Additional Information
The Software Development Engineer II will design, build, and maintain cloud-based provisioning workflows for NVIDIA GB200/GB300 UltraServers, orchestrating complex multi-asset systems from infrastructure handoff to production delivery. This role requires expertise in AWS services, system architecture, and cross-functional collaboration with Manufacturing, Operations, and Program Management teams to deliver AI/ML infrastructure.
Key job responsibilities
The Software Development Engineer (SDE II) on the EC2 UltraServer Delivery team is responsible for delivering production-ready GB200 and GB300 UltraServers to customers by orchestrating complex multi-asset provisioning workflows.
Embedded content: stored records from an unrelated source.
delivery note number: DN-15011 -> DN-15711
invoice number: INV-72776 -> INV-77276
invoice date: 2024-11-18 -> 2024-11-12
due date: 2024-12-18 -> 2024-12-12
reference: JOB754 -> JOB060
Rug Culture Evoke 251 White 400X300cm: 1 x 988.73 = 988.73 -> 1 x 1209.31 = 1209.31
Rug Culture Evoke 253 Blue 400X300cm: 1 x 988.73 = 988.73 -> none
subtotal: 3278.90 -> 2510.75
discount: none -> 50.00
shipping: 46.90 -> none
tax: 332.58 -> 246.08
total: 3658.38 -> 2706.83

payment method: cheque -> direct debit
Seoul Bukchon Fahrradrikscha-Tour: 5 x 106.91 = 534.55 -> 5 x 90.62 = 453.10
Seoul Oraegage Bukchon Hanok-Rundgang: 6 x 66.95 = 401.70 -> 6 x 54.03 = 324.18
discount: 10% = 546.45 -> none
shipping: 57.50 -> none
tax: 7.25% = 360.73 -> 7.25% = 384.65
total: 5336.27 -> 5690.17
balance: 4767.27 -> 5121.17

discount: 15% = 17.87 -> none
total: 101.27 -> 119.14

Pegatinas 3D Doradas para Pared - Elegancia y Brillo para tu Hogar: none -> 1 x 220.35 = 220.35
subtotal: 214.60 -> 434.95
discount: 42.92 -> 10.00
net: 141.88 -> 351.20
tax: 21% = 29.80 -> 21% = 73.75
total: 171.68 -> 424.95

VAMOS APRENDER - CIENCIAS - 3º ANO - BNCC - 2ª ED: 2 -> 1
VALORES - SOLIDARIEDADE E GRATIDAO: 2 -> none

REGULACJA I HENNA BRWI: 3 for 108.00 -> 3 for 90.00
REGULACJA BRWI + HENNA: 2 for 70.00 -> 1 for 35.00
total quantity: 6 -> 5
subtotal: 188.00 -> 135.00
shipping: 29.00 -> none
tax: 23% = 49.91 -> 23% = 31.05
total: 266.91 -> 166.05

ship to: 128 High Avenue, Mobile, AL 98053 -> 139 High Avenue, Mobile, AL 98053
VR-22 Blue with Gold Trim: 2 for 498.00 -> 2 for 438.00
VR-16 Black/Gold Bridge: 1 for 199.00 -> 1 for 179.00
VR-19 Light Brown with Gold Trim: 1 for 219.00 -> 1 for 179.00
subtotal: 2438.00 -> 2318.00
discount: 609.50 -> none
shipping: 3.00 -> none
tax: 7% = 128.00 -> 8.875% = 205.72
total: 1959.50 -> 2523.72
Following are the core responsibilities
System Design & Architecture
* Design and architect solutions that are cross-functional to Manufacturing, Operations, and Program Management
* Work in environments where the technology strategy is defined but the solution design is not
* Build solutions that are stable, logical, testable, and efficient with the ability to independently make trade-off decisions
* Investigate and develop design concepts to frame solution sets at an application and product level
Software Development
* Build cloud-based solutions using AWS native services for scaling infrastructure frameworks
* Write high-quality, maintainable code with proper testing and code reviews
* Develop and maintain the Multi-Asset Provisioning Service workflows for GB200 and GB300 UltraServer hosts
* Implement automation for hardware testing, cable validation, and testing processes
* Create observable systems with appropriate metrics and alarming
Operational Excellence
* Execute and monitor UltraServer workflows for UltraServer provisioning
* Troubleshoot workflow failures and coordinate with downstream teams
* Focus on operational excellence by identifying problems and proposing solutions that improve manufacturing software
Hardware & Software Integration
* Work with hardware and software integrations specific to GPU clusters and AI/ML training systems
* Manage network partition configurations for multi-node GPU clusters
* Handle firmware validation and consistency checks across asset groups
Team Collaboration
* Collaborate with customers and stakeholders to convert business needs into technical designs
* Participate in code reviews and technical assessments
A day in the life
This is a hands-on position in which you will own everything from end to end: requirements gathering, designs, design reviews, implementations, code reviews, incremental feature launches, operations, mentoring, and the driving of continuous improvement.